The Chinese guest teacher at Scott Highlands Middle School gave her students a quick mystery to solve one day last week.

Standing at the front of class, 28-year-old Xu Jia held out a handful of what looked like shuttlecocks with brightly colored feathers. What were they for?

"To dust things!" one student yelled. "To tickle your feet?" guessed another.

Xu grinned and shook her head. The mystery objects, she explained, are bounced off the feet of players in a game called jiànzi.

But if jiànzi was strange to her students, Xu is having some new experiences of her own as one of two Chinese guest teachers in the Rosemount-Apple Valley-Eagan School District.

"It took me a while to adjust to the food here," she confessed. For one thing, what's up with the raw broccoli? In China, "we tend to cook our vegetables." As for the idea of eating a raw mushroom, "That's my Mount Everest," she said, laughing.

But cultural exchange is the name of the game for Xu and Xing Bei, her counterpart at Rosemount Middle School. Both women are here until next summer, teaching language and culture as the district builds its Mandarin Chinese program.

In addition to vocabulary and grammar, students will get a taste of China that's likely to include lessons in cooking and calligraphy, Xu said. But her work isn't just in the classroom. "I would like to pro ject a modern and healthy image of China," and the views of many American adults need to be updated, she said.

"I've met a lot of different people, and some of them surprised me by asking questions like, 'Do you still have a lot of bicycles in China?' or 'Do you have libraries?'" she said.

Xu and Xing, whose visits are funded mostly through two different guest teacher programs, are providing important support as the district's Mandarin program grows, said Shane Schmeichel, the district's magnet school specialist.

The district has offered Mandarin Chinese since 2007, when Diamond Path Elementary in Apple Valley became a magnet school focusing on international studies. This fall, about 300 students at Diamond Path and 150 at Scott Highlands and Rosemount middle schools are studying Mandarin, Schmeichel said. The district also offers Spanish, French, German and Japanese.

The Mandarin program is still relatively small, with only two full-time teachers in addition to the guest teachers. But it got a boost in August when the district learned that it will receive a federal grant of $1.3 million over five years to expand Mandarin classes to secondary schools.

Next fall, the district will offer the language to high school students, probably at Rosemount High and possibly also at Eastview or Eagan, Schmeichel said.
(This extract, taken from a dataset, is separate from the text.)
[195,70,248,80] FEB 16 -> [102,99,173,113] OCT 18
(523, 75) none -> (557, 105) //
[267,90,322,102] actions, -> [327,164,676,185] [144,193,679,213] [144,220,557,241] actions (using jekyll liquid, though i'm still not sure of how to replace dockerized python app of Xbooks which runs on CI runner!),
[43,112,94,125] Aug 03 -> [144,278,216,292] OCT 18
The district's Mandarin program is developing at a time when interest in the language is building in the Twin Cities. A growing number of schools offer the language, and the metro area boasts several immersion schools and programs. In response to rising demand for Chinese teachers, the University of Minnesota has started a program in which speakers of Mandarin and other less-commonly taught languages can take evening and summer courses to earn teaching licenses while they work in schools under temporary licenses.

Discovering Minnesota

Xing, 29, teaches at a high school in Huangshan, a small, mountainous city in the Anhui Province of eastern China. When she learned she would be visiting a school in Rosemount, she Googled both the city and Minnesota. The state, she quickly learned, was a cold place known as "The Land of 10,000 Lakes."
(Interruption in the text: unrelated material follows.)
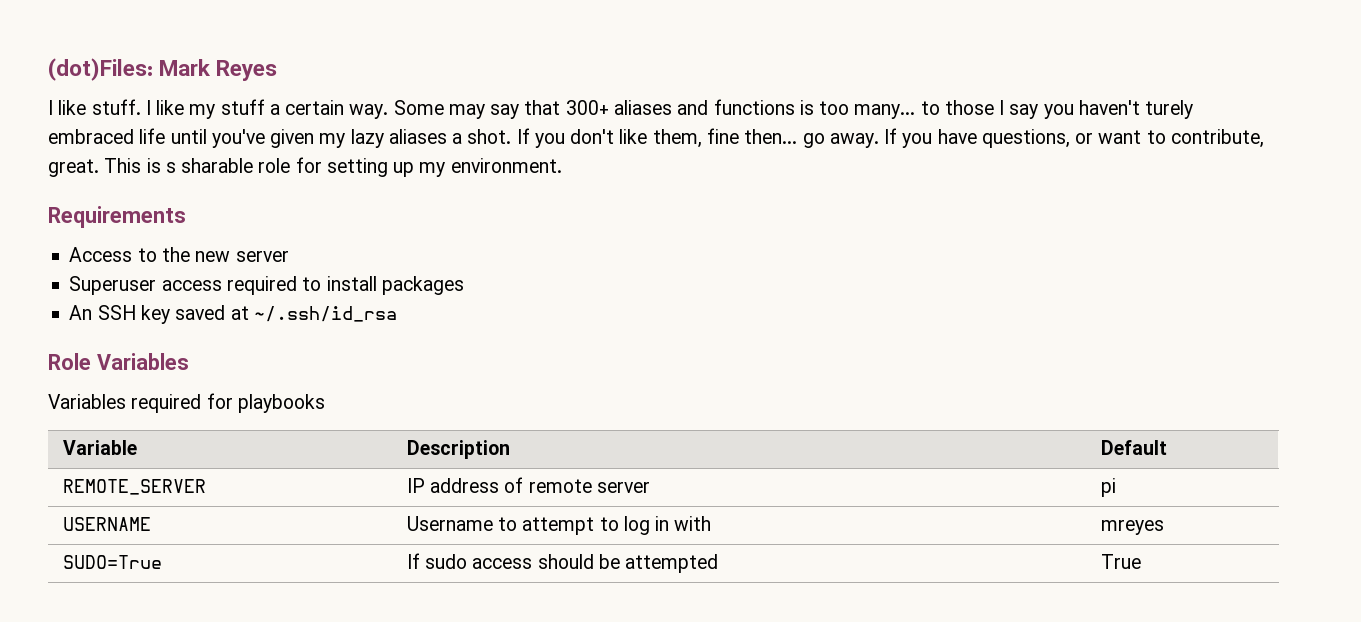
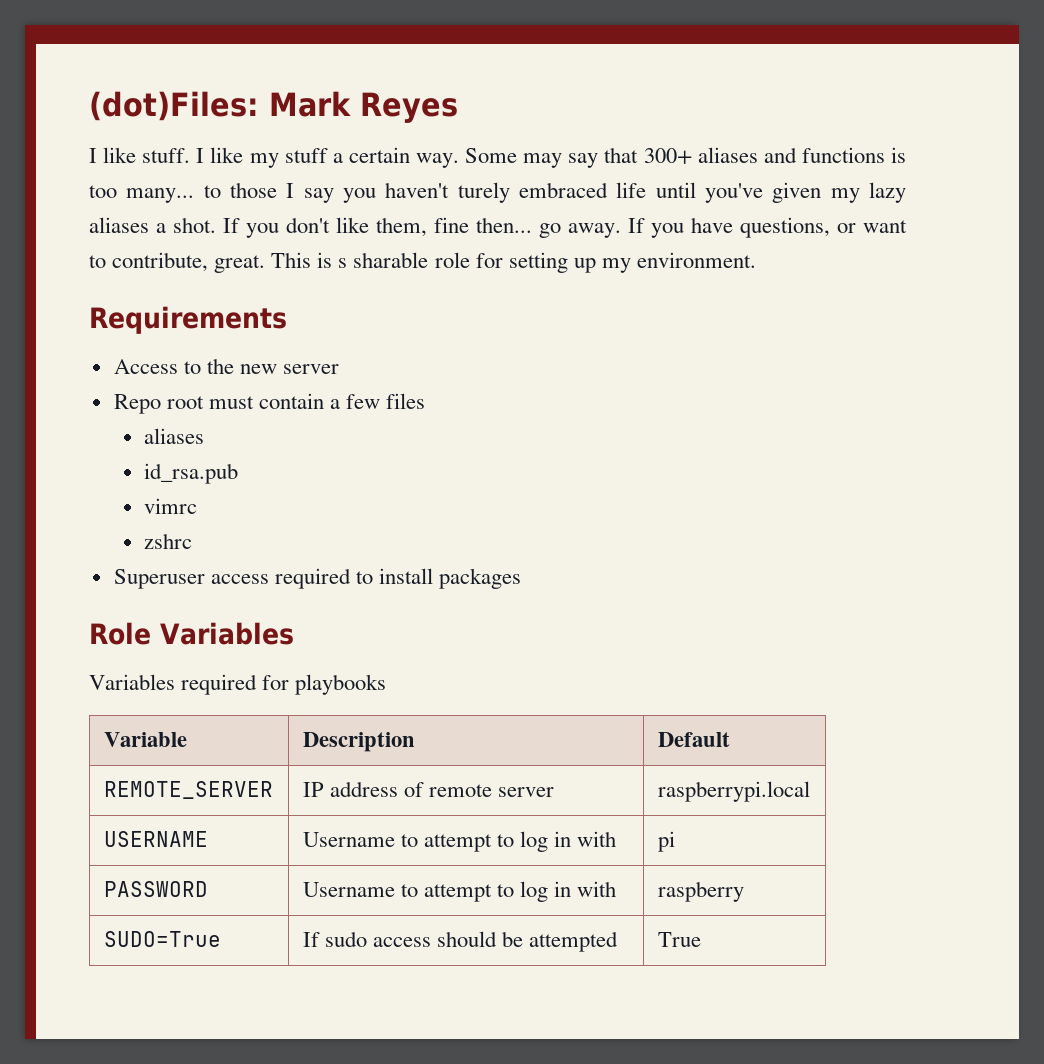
(289, 256) none -> [113,393,426,414] [144,428,205,444] [144,463,239,484] [144,498,198,514] [144,533,193,549] // Repo root must contain a few files // aliases // id_rsa.pub // vimrc // zshrc
[69,305,397,324] // An SSH key saved at ~/.ssh/id_rsa -> (522, 578) none
[1100,478,1116,497] pi -> [657,781,810,802] raspberrypi.local
[1100,520,1164,535] mreyes -> [657,831,675,852] [103,881,208,897] [302,881,617,902] [657,881,744,902] pi // PASSWORD | Username to attempt to log in with | raspberry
"She knew more about Minnesota by the time she got here than I think most Minnesotans know," Schmeichel said.

Still, some things have surprised Xing: The open landscape, for example, in which buildings are scattered and people nearly always drive rather than walk.

The guest teachers, who are living with host families, arrived in August and spent a few weeks exploring before school started, checking out everything from the State Fair to an American-style barbecue.

Both Xu and Xing are English teachers in China -- and switching to Mandarin as a teaching specialty isn't as simple as you might think. Because English wasn't her first language, "I know what is the difficult part for my [Chinese] students," Xing said.

Teaching Mandarin, it's a bit harder for her to guess what will trip up American students. Universally, though, one of the toughest things for English speakers is mastering the four pitched tones of Mandarin.

In class, both teachers are also getting an up-close look at American schools. Xu's students at Scott Highlands are "wonderful," she said, but they do tend to slouch more than Chinese students. American students are allowed to express their individuality more, she said, in ways as simple as wearing jewelry and makeup.

"Here, it's very student-centered," added Xu, who teaches at a boarding school focusing on English in Hangzhou, a city about 100 miles from Shanghai. Chinese teachers lead lessons more assertively, she said, while American teachers "are on the side, to guide."

Teacher-parent relationships are also different. "Teachers in China are more respected," she said. Xu said she's been told that American parents are apt to question a teacher who says their child is doing poorly in class, saying, "That's your problem" or "You should be engaging students."

In China, "if a teacher tells the parents about something like that, they will probably blame the student, because everything the teacher says is correct," she said, laughing.

Still, her own feeling is that teachers generally know what they're talking about. "When they're telling parents their child isn't doing very well, they probably won't be lying."